Once the exercise is over, staff can look at what worked and what didn’t, he said.

It also simulated an incident in which a vehicle plowed into a crowd at the Red Bud motocross event, sending 35 victims to the ER at once. Many of the “victims” were portrayed by students from Niles High School’s Professional Health Care Academy, under the supervision of RN Angie Mann.

The drill gives the students a close-up look at how an emergency department operates under the most stressful conditions, Mann said. The ER has to continue to function to treat actual patients while the exercise is taking place.

Student Gabi Trevisan was brought to the ER with a simulated broken leg and lacerations. To further add to the stress, McKenna Thompson played her 6-year-old daughter, also injured and now lost somewhere in the hospital.

Other students acted as patients who were angry that they weren’t being treated right away.

Trevisan wants to study to become a surgeon. She said participating in the drill gave her the opportunity to see how health professionals interact.

Thompson wants to become an emergency room nurse. In part, she is doing it in honor of her mother, who attended emergency medical technician training but couldn’t be hired at the time because she was a woman.

Mann, who has been with Lakeland for 20 years, said being an ER nurse “has always been tough,” but today “there are a lot more things to be prepared for.”

She remains dedicated to her profession.

“I love the quick, fast pace. There is constant change,” Mann said. “You have to be on top of your game all the time.”

Rich Matthews, Director of Safety, Security, and Emergency Preparedness for Lakeland, observed the Niles drill. Communication is the key to a successful operation, he said.

As he learned from his military experience in the National Guard Reserves, including deployments to Afghanistan and the Gulf region, “If you can’t communicate, you can’t maneuver.”

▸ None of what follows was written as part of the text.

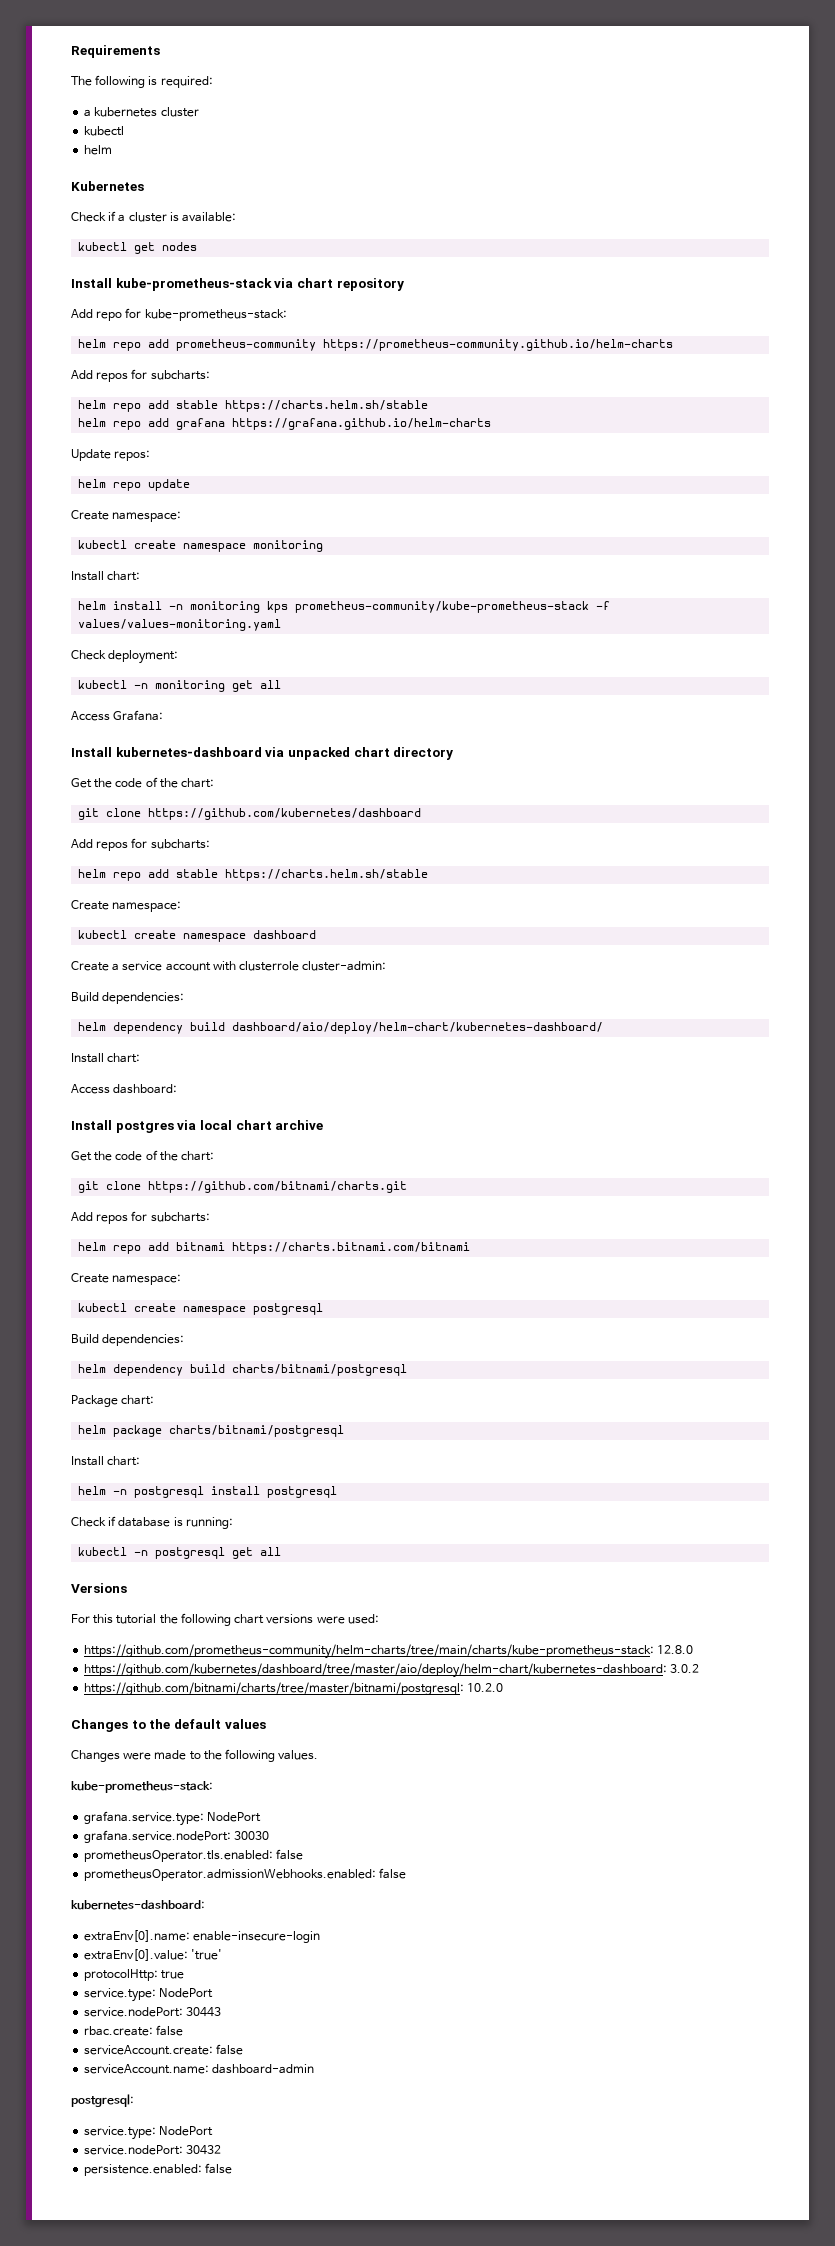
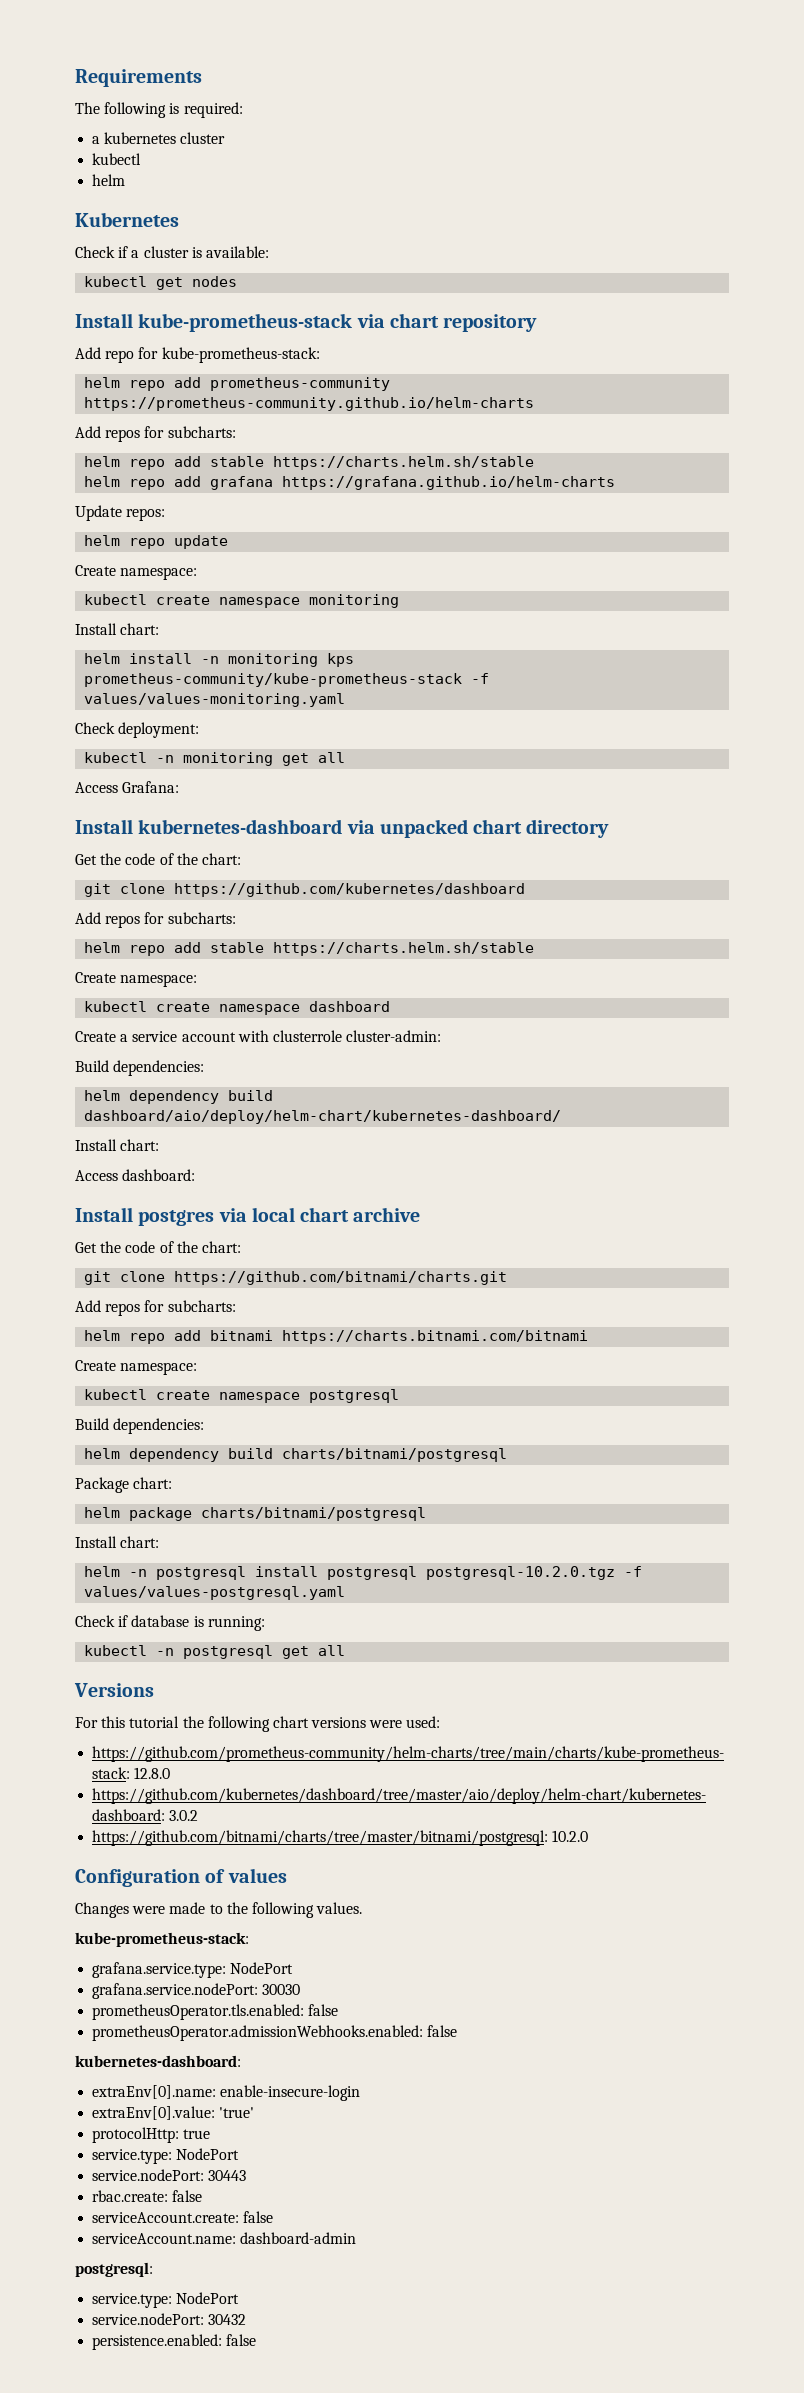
- helm -n postgresql install postgresql
+ helm -n postgresql install postgresql postgresql-10.2.0.tgz -f values/values-postgresql.yaml
- Changes to the default values
+ Configuration of values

Matthews said that Lakeland is fortunate to have Dr. Nolan, who also was deployed to Afghanistan.

“Trauma-wise, that guy’s on it,” Matthews said.

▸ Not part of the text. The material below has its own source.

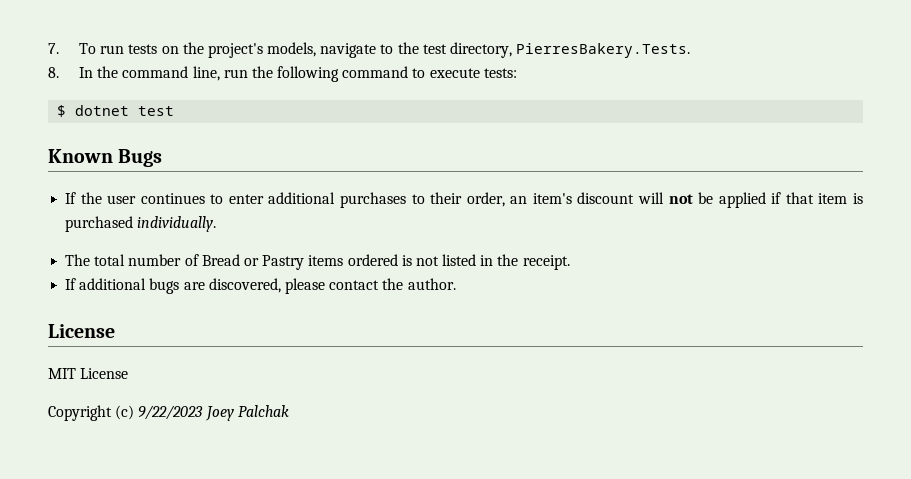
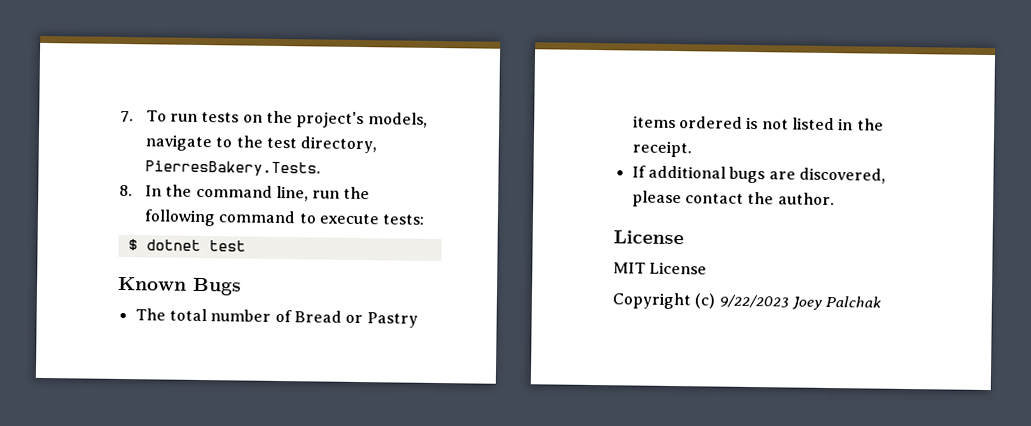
- If the user continues to enter additional purchases to their order, an item's discount will not be applied if that item is purchased individually.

He also said that Dr. Jason Hamel, head of the Niles ER, “brings a calming presence, which helps everyone else.”

Along with limiting physical injuries to staff, hospitals need to be mindful of emotional trauma, as well, Matthews said.

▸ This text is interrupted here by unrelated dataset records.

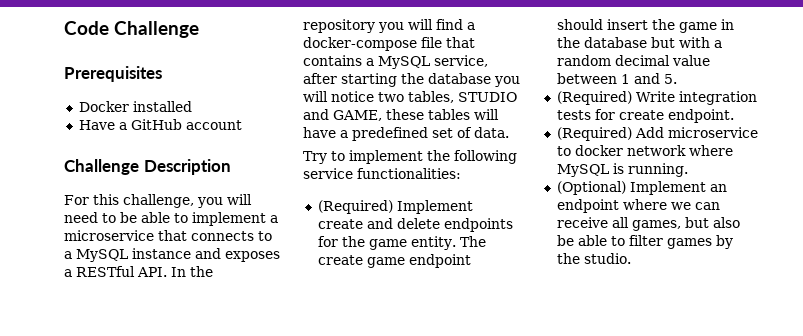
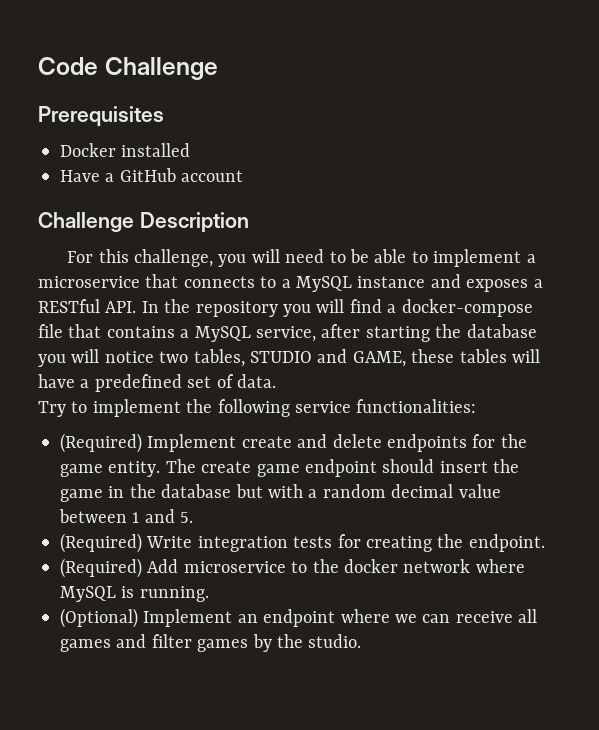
- (Required) Write integration tests for create endpoint.
+ (Required) Write integration tests for creating the endpoint.
- (Required) Add microservice to docker network where MySQL is running.
+ (Required) Add microservice to the docker network where MySQL is running.
- (Optional) Implement an endpoint where we can receive all games, but also be able to filter games by the studio.
+ (Optional) Implement an endpoint where we can receive all games and filter games by the studio.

Medical staff members are getting more training in how to deal with patients with mental health issues, Matthews noted.

“It comes down to compassion,” Matthews said. “It sounds like a corny word, but it’s not.”

Dr. Nolan said the scheduled renovation of the ER in St. Joseph includes rooms for patients experiencing emotional and psychological problems, away from the action in the rest of the wing.

Nolan said those coming to the ER for their own treatment or that of loved ones can help by being patient and realizing that physicians treat those with the most serious and life-threatening conditions first.

And no one is likely to wait long, he added. On average, it takes 11 minutes for a patient at a Lakeland ER to be seen, he said, putting the operation in the top 5 percent nationally.